As a result of the pilot data-collection project, the Academy and the specialty societies agreed to proceed with the development of a national database named MODEMS (Musculoskeletal Outcomes Data Evaluation and Management System)*. They also agreed that its purpose should be to improve the quality of care of patients who have musculoskeletal disorders by developing an information system that would make it possible to analyze the outcomes of musculoskeletal care and to provide participating physicians with valid and reliable methods of evaluating functional outcomes and the satisfaction of patients. Critical features of MODEMS include ownership and control of the database by physicians and the provision that information submitted by individual physicians or groups of physicians is available only to those individuals or groups.
In 1997, the Academy's Committee on Outcomes Studies completed the evaluation and revision of 2.0 versions of the four questionnaires. These versions of the pediatrics, spine, upper-extremity (or Disability of the Arm, Shoulder and Hand [DASH]), and lower-limb questionnaires have been incorporated into MODEMS. About fifteen minutes is required to complete each questionnaire. MODEMS also offers MODEMS HK (an instrument developed in collaboration with the American Association of Hip and Knee Surgeons to provide additional information concerning the outcome of operative management and the measurement of hip and knee function). Other researchers, specialty societies, and health-care organizations can develop supplemental modules based on the MODEMS questionnaires that will enable them to collect additional data of specific interest.
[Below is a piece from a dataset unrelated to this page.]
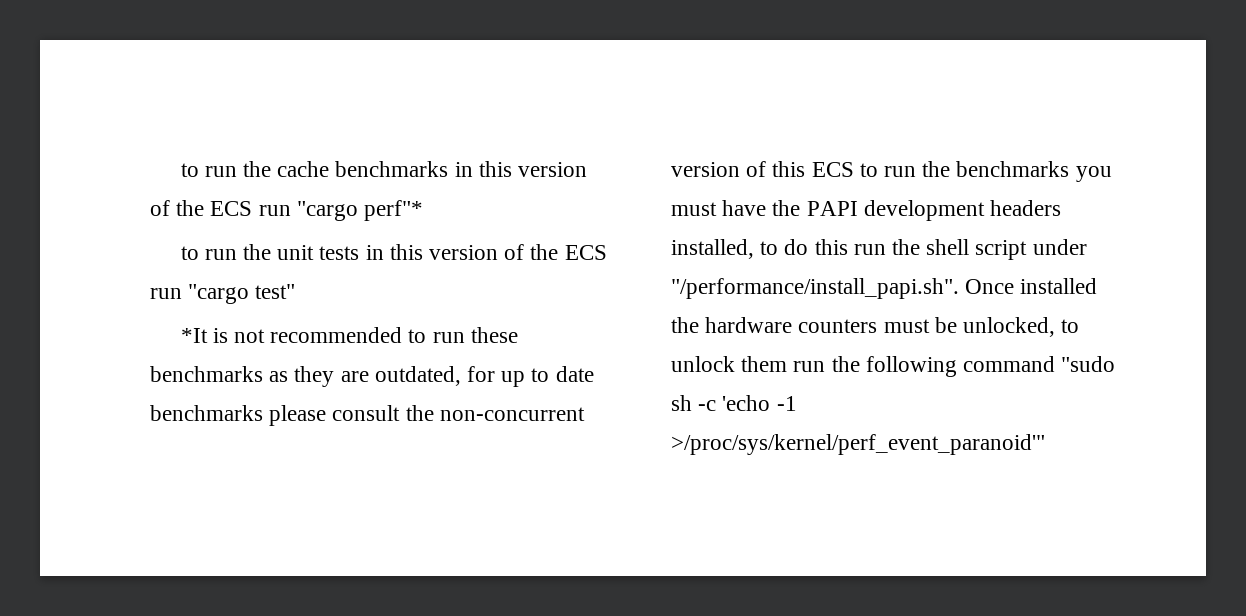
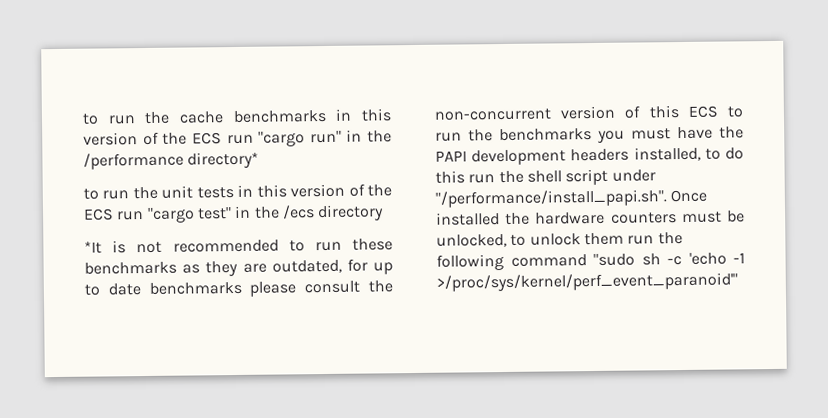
- to run the cache benchmarks in this version of the ECS run "cargo perf"*
+ to run the cache benchmarks in this version of the ECS run "cargo run" in the /performance directory*
- to run the unit tests in this version of the ECS run "cargo test"
+ to run the unit tests in this version of the ECS run "cargo test" in the /ecs directory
This will result in high-quality studies that can provide valid and comparable data. MODEMS also provides data analysis and supports its use, and it provides data analysis for additional questionnaires that measure patient satisfaction, patient employment, and the physician's assessment of patients. In the near future, MODEMS will offer a short, generic musculoskeletal instrument, the Short Musculoskeletal Functional Assessment (SMFA), that covers spine and upper and lower-extremity conditions in adults in a single questionnaire.
In May 1997, the Musculoskeletal Education and Research Institute, an independent nonprofit corporation, was formed to promote musculoskeletal outcomes research and to assume responsibility for the MODEMS program. In addition, the Institute will provide specialized outcomes data-evaluation services to individuals and institutions and will disseminate research results. The Institute Board of Directors consists of physician-providers of musculoskeletal care, including neurosurgeons, rheumatologists, and orthopaedic surgeons; a consumer-representative member of the Arthritis Foundation; a representative of companies that produce products for the management of patients who have musculoskeletal disorders; and an expert in health-services research.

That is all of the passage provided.